// --- FILE: dirgrab/src/main.rs ---
use anyhow::{Context, Result};
use arboard::Clipboard;
use clap::Parser;
use config_loader::{
build_run_settings, parse_stats_report_spec, StatsReport, StatsReportSpec, StatsSettings,
};
use dirgrab_lib::{grab_contents_detailed, GrabConfig, GrabOutput, GrabbedFile};
use log::{debug, error, info, LevelFilter};
use std::borrow::Cow;
use std::fs::File;
use std::io::{self, Write};
use std::path::PathBuf;
mod config_loader;
#[derive(Parser, Debug)]
#[command(
author,
version,
// Updated about and long_about for new PDF default
about = "Concatenates files from a directory, respecting Git context. Includes file headers, directory tree, and PDF text extraction by default.",
long_about = "Dirgrab walks a directory, finds relevant files (using git ls-files if in a Git repo, otherwise walking the directory), applies exclusions, and concatenates their content to stdout, a file, or the clipboard.\n\nBy default, text content is extracted from PDF files. Use --no-pdf to disable this.\nBy default, a directory structure overview is prepended. Use --no-tree to disable this.\nBy default, the content of each file is preceded by a '--- FILE: <filename> ---' header. Use --no-headers to disable this.\nBy default, 'dirgrab.txt' is excluded. Use --include-default-output to override this specific exclusion.\nUse --no-git to ignore Git context entirely and treat the target as a plain directory.\n\nUse -s or --stats to print output size and word count to stderr upon completion."
)]
pub(crate) struct Cli {
/// Optional path to the repository or directory to process.

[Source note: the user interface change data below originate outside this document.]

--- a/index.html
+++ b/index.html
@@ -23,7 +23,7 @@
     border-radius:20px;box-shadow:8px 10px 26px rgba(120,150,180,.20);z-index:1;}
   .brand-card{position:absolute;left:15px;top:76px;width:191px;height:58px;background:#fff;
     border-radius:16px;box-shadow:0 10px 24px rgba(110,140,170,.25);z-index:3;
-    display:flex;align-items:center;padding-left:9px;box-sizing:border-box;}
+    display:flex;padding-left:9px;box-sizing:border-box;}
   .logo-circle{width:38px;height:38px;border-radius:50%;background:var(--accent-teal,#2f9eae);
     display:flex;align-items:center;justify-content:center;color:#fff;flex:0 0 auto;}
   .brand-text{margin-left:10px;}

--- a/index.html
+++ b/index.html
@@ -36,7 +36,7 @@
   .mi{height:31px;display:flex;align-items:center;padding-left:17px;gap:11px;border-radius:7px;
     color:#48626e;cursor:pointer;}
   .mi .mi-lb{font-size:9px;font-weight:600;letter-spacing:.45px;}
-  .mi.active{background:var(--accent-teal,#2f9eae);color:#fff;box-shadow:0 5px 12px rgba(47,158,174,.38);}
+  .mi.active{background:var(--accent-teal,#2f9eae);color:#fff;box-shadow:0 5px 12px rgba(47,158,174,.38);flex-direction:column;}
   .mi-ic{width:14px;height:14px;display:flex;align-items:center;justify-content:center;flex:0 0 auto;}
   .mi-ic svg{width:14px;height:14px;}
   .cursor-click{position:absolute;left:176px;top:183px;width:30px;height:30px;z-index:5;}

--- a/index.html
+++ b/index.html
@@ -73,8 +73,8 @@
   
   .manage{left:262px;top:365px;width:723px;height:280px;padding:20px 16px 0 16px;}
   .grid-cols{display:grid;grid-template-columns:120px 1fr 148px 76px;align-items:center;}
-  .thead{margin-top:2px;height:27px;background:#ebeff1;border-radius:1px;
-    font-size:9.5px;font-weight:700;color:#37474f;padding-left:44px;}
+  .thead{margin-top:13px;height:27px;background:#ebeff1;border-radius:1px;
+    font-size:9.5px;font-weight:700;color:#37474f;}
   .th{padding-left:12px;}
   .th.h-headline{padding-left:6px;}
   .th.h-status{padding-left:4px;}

/// If not provided, the current working directory is used.
#[arg(index = 1)]
target_path: Option<PathBuf>,
/// Write output to a file instead of stdout.

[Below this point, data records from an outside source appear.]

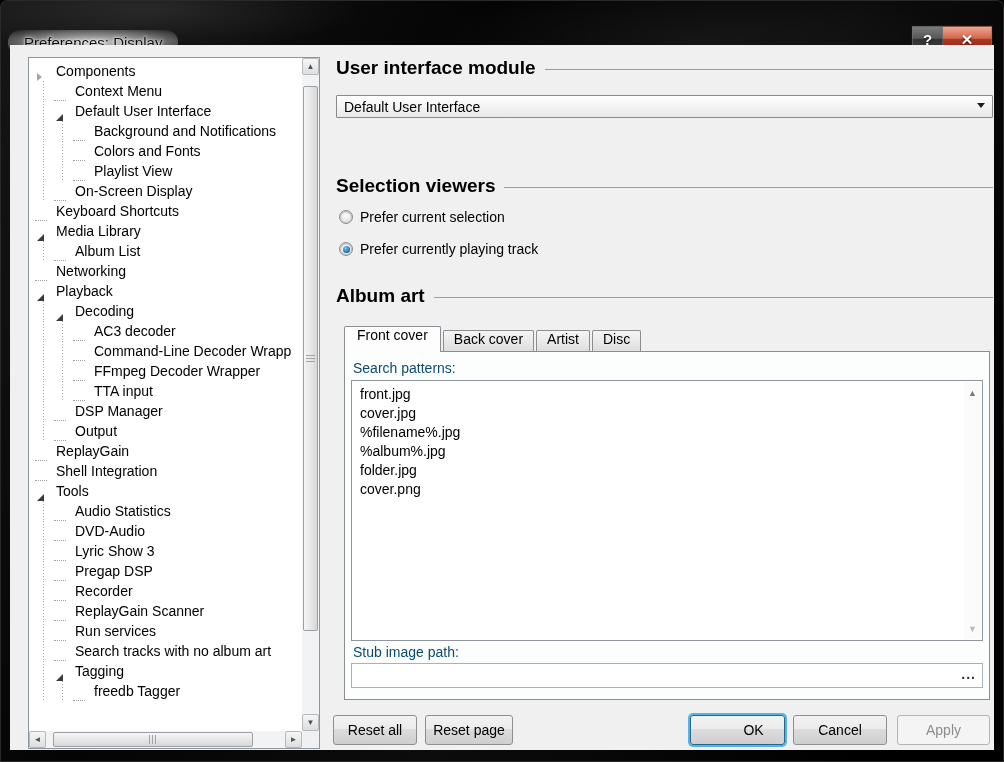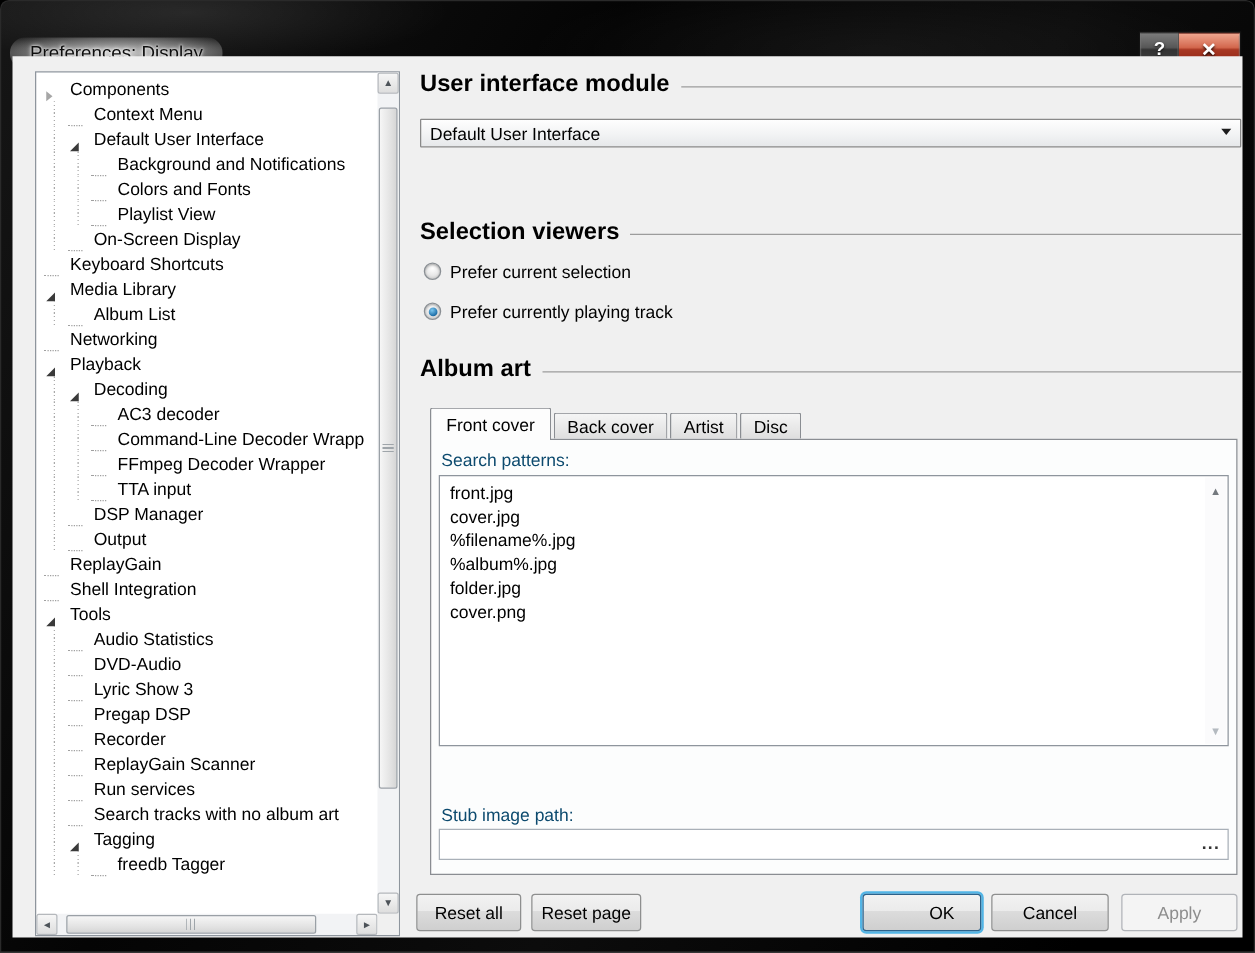--- a/index.html
+++ b/index.html
@@ -65,7 +65,7 @@
     background:radial-gradient(circle at 38% 32%,#7cc7ef,#2374ad 65%,#134f7c);}
   
   .tabstrip{position:absolute;left:14px;top:280px;right:2px;height:26px;display:flex;align-items:flex-end;}
-  .tab{height:21px;display:flex;align-items:center;padding:0 10px;font-size:14px;color:#000;margin-right:2px;
+  .tab{height:21px;display:flex;padding:0 10px;font-size:14px;color:#000;margin-right:2px;
     border:1px solid #8a8d92;border-bottom:none;border-radius:2px 2px 0 0;background:linear-gradient(180deg,#f5f5f5,#dedede);}
   .tab.active{height:26px;background:#fdfdfd;margin-bottom:-1px;position:relative;z-index:3;padding:0 12px;}
   .tabpanel{position:absolute;left:14px;top:306px;width:646px;height:349px;background:#fcfdfd;border:1px solid #8a8d92;z-index:1;}

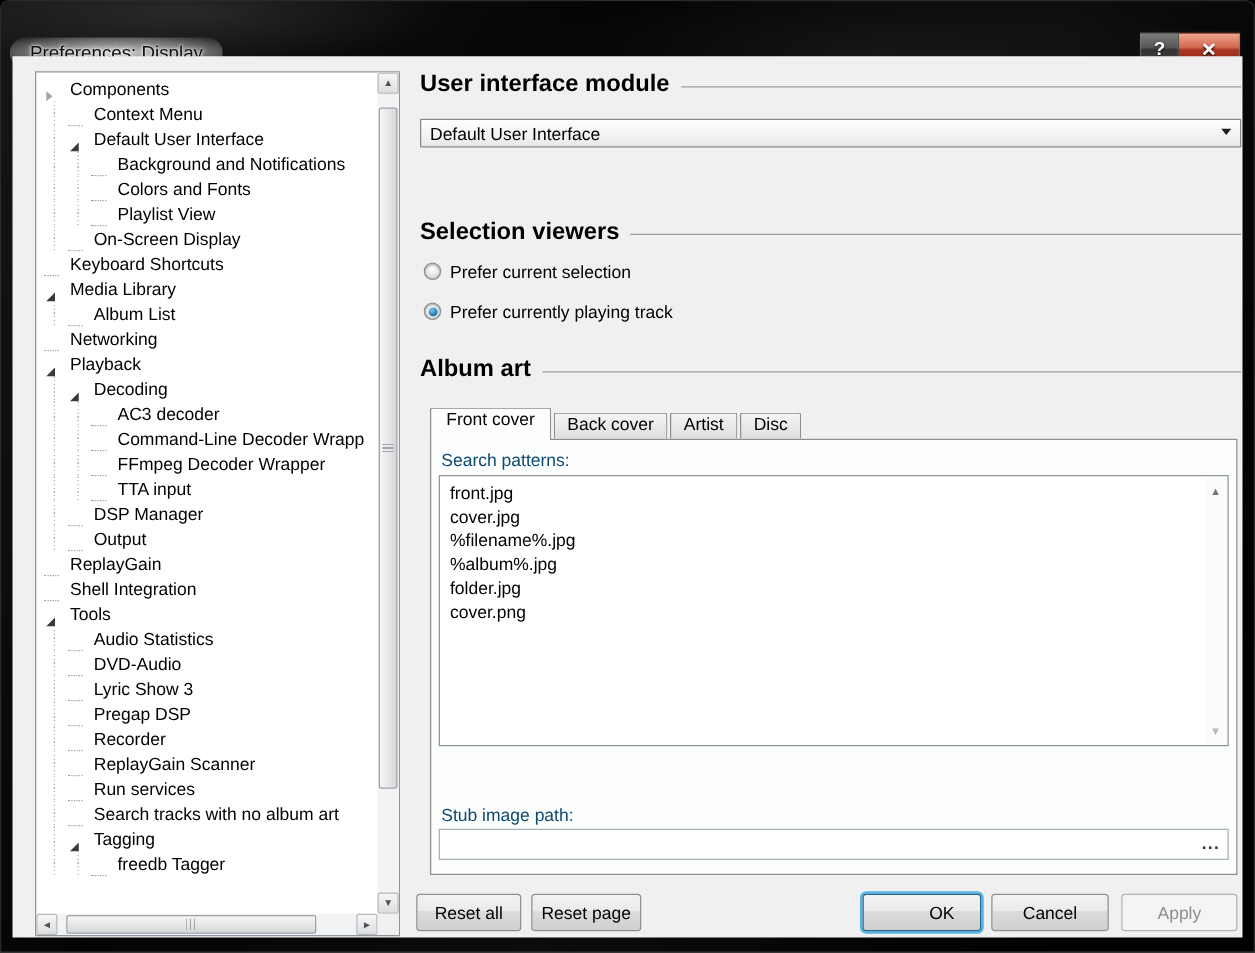--- a/index.html
+++ b/index.html
@@ -71,7 +71,7 @@
   .tabpanel{position:absolute;left:14px;top:306px;width:646px;height:349px;background:#fcfdfd;border:1px solid #8a8d92;z-index:1;}
   .plabel{position:absolute;left:8px;font-size:14px;color:#0c4a6e;}
   .lbl-patterns{top:8px}.lbl-stub{top:292px}
-  .listbox{position:absolute;left:6px;top:28px;width:632px;height:217px;background:#fff;border:1px solid #8e959d;padding-top:4px;}
+  .listbox{position:absolute;left:6px;top:28px;width:632px;height:261px;background:#fff;border:1px solid #8e959d;padding-top:4px;}
   .pattern{height:19px;line-height:19px;padding-left:8px;font-size:14px;color:#000;white-space:nowrap;}
   .list-rail{position:absolute;top:1px;right:1px;bottom:1px;width:17px;background:#fbfbfc;}
   .rail-up,.rail-down{position:absolute;left:0;width:17px;height:17px;display:flex;align-items:center;justify-content:center;font-size:9px;}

/// If the flag is provided without a filename (e.g., `-o`), defaults to 'dirgrab.txt'.
#[arg(
short = 'o',
long,
value_name = "FILE",
num_args = 0..=1,
default_missing_value = "dirgrab.txt",
conflicts_with = "clipboard"
)]
output: Option<PathBuf>,
/// Copy output to the system clipboard instead of stdout or a file.

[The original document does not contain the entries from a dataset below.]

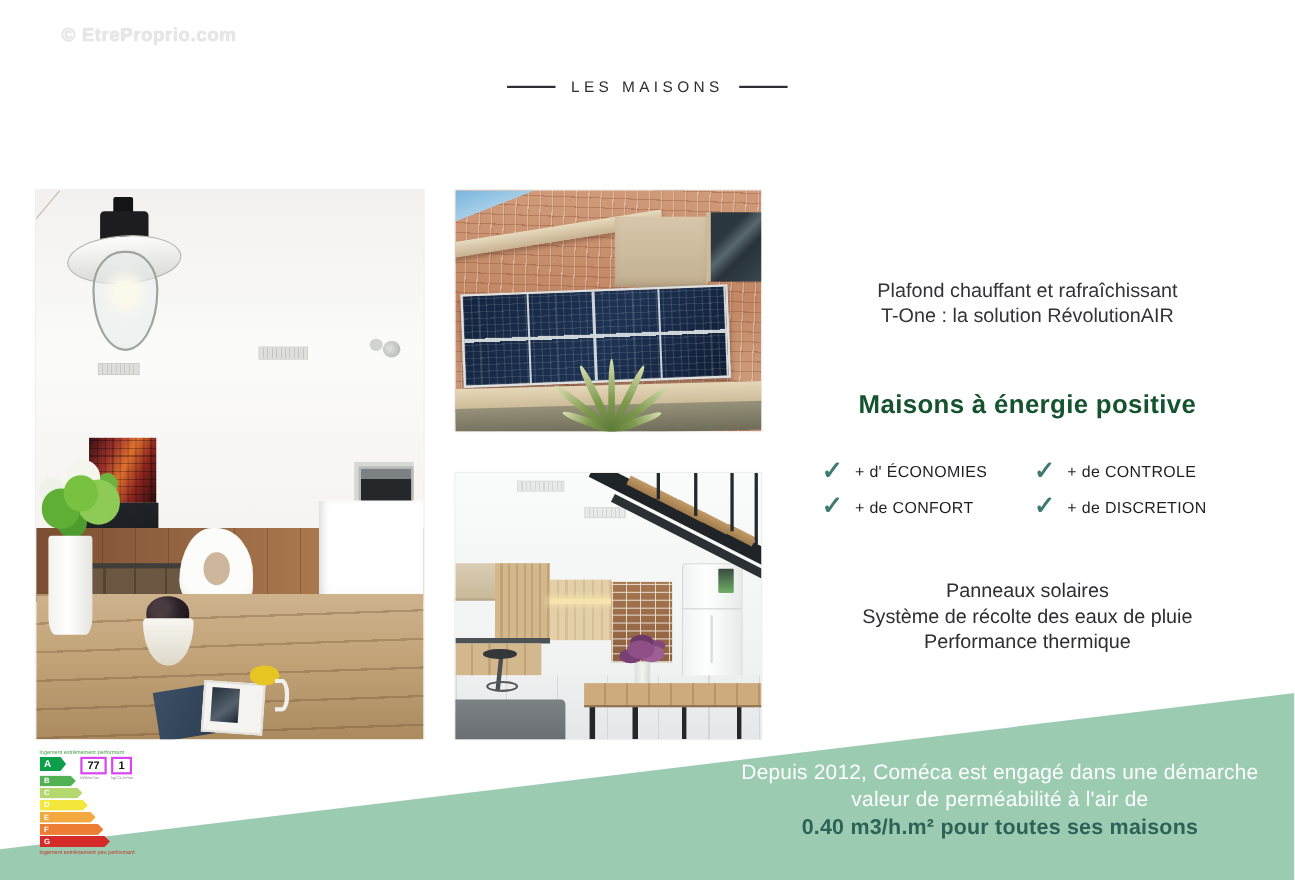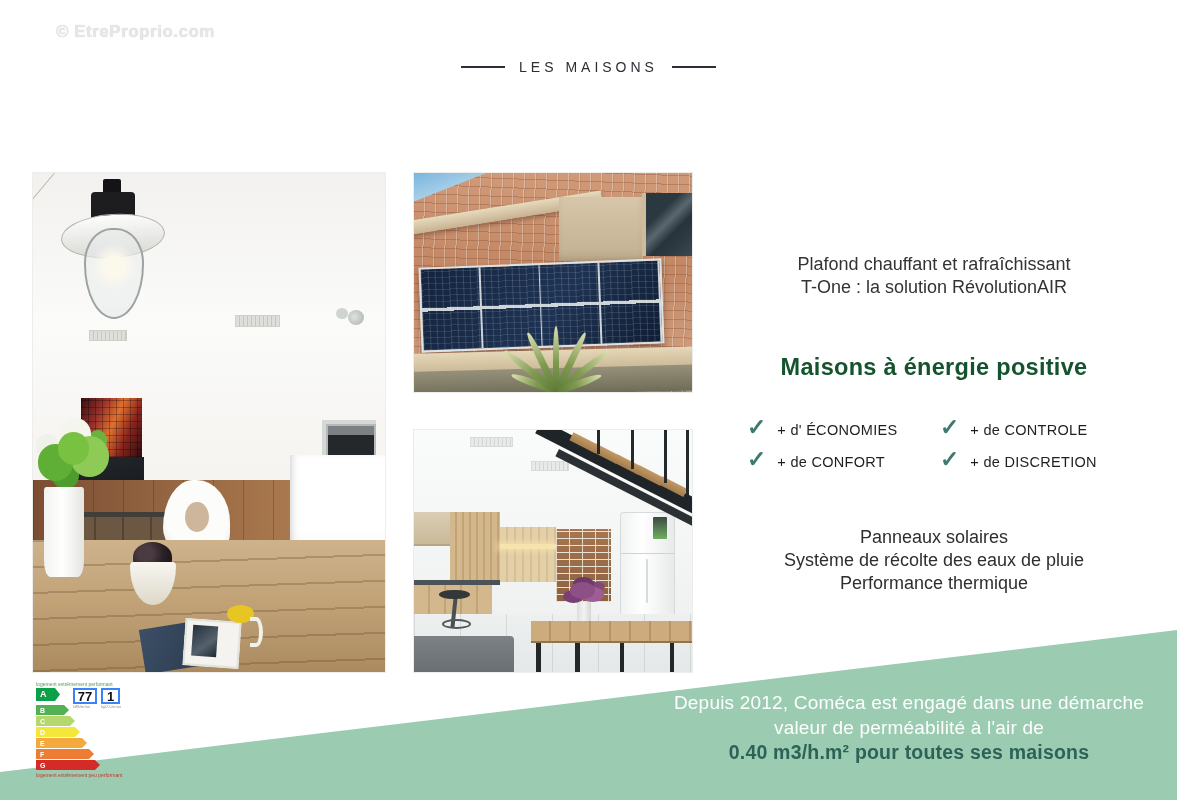--- a/index.html
+++ b/index.html
@@ -24,7 +24,7 @@
     font-size:55px;font-weight:600;color:#2b2b33;letter-spacing:0px;line-height:1;
   }
   .logo-tagline{
-    margin-top:7px;display:flex;align-items:center;justify-content:center;gap:14px;
+    margin-top:19px;display:flex;align-items:center;justify-content:center;gap:14px;
   }
   .logo-tagline .rule{width:44px;height:2px;background:#2e2e36;}
   .logo-tagline .tg{

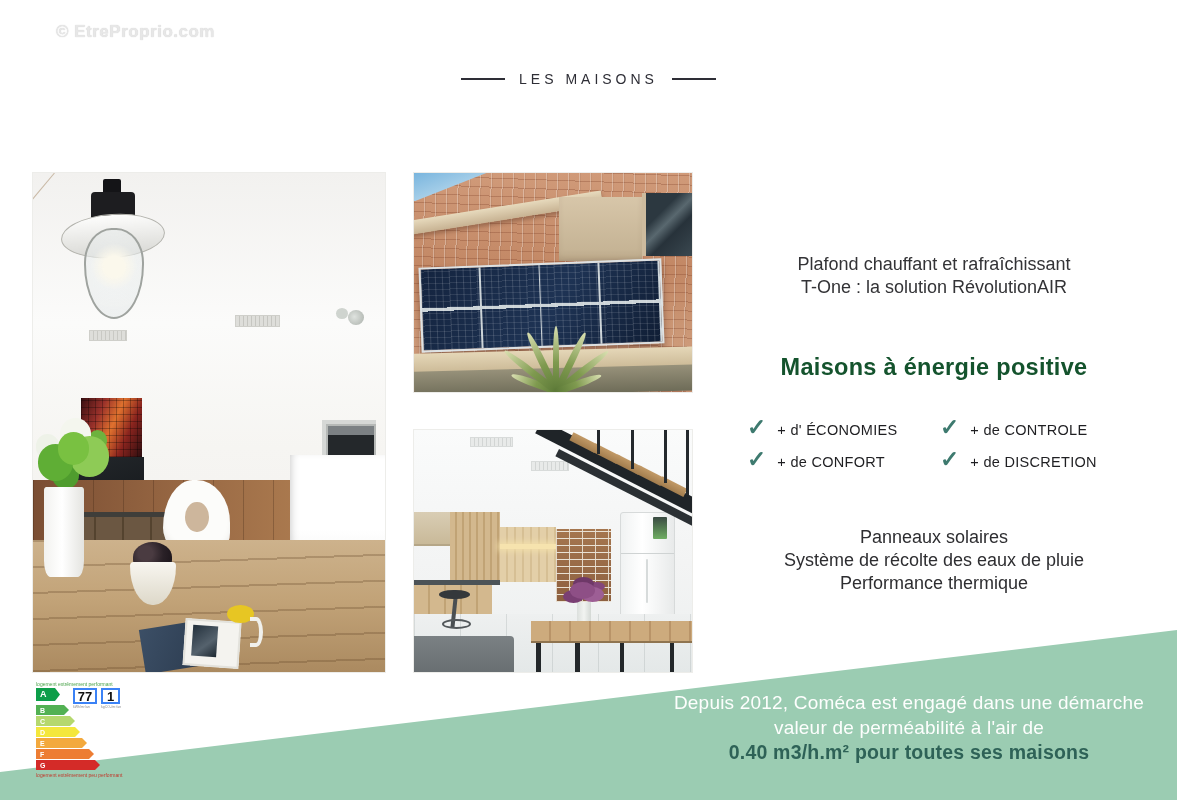--- a/index.html
+++ b/index.html
@@ -223,9 +223,9 @@
   .g-g{width:64px;background:#d42b28;}
   .vbox{position:relative;margin-left:13px;}
   .vbox.v2{margin-left:4px;}
-  .dpe-box{width:20px;height:12px;border:2px solid #3b82f6;background:#fff;
+  .dpe-box{width:20px;height:12px;border:2px solid #d946ef;background:#fff;
     display:flex;align-items:center;justify-content:center;
-    font-size:13px;font-weight:700;color:#111;}
+    font-size:10px;font-weight:700;color:#111;}
   .vbox.v2 .dpe-box{width:15px;}
   .box-cap{position:absolute;left:0;top:17px;font-size:3.5px;color:#8a8a8a;white-space:nowrap;line-height:4px;}
 </style>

#[arg(short = 'c', long, conflicts_with = "output")]
clipboard: bool,
/// Disable the default inclusion of '--- FILE: `<filename>` ---' headers.
#[arg(long)]
no_headers: bool,
/// Disable the default inclusion of the directory structure overview.
#[arg(long, action = clap::ArgAction::SetTrue)]
no_tree: bool,
/// Disable the default extraction of text content from PDF files.
#[arg(long, action = clap::ArgAction::SetTrue)] // New flag to disable PDF extraction
no_pdf: bool,
/// Add patterns to exclude files or directories. Can be used multiple times.
/// Uses .gitignore glob syntax. Examples: -e "*.log" -e "target/"
#[arg(short = 'e', long = "exclude", value_name = "PATTERN")]
exclude_patterns: Vec<String>,
/// Include the default output file ('dirgrab.txt') if it exists and isn't otherwise excluded.
#[arg(long)]
include_default_output: bool,
/// Ignore Git context and treat the target as a plain directory.
/// This disables .gitignore processing and the effect of -u/--include-untracked.
#[arg(long)]
no_git: bool,
/// Limit Git mode to tracked files only.
#[arg(long)]
tracked_only: bool,
/// Operate on the entire repository even if TARGET_PATH is a subdirectory.
#[arg(long)]
all_repo: bool,
/// Print statistics to stderr. Accepts reports such as `overview` and `top-files=N`.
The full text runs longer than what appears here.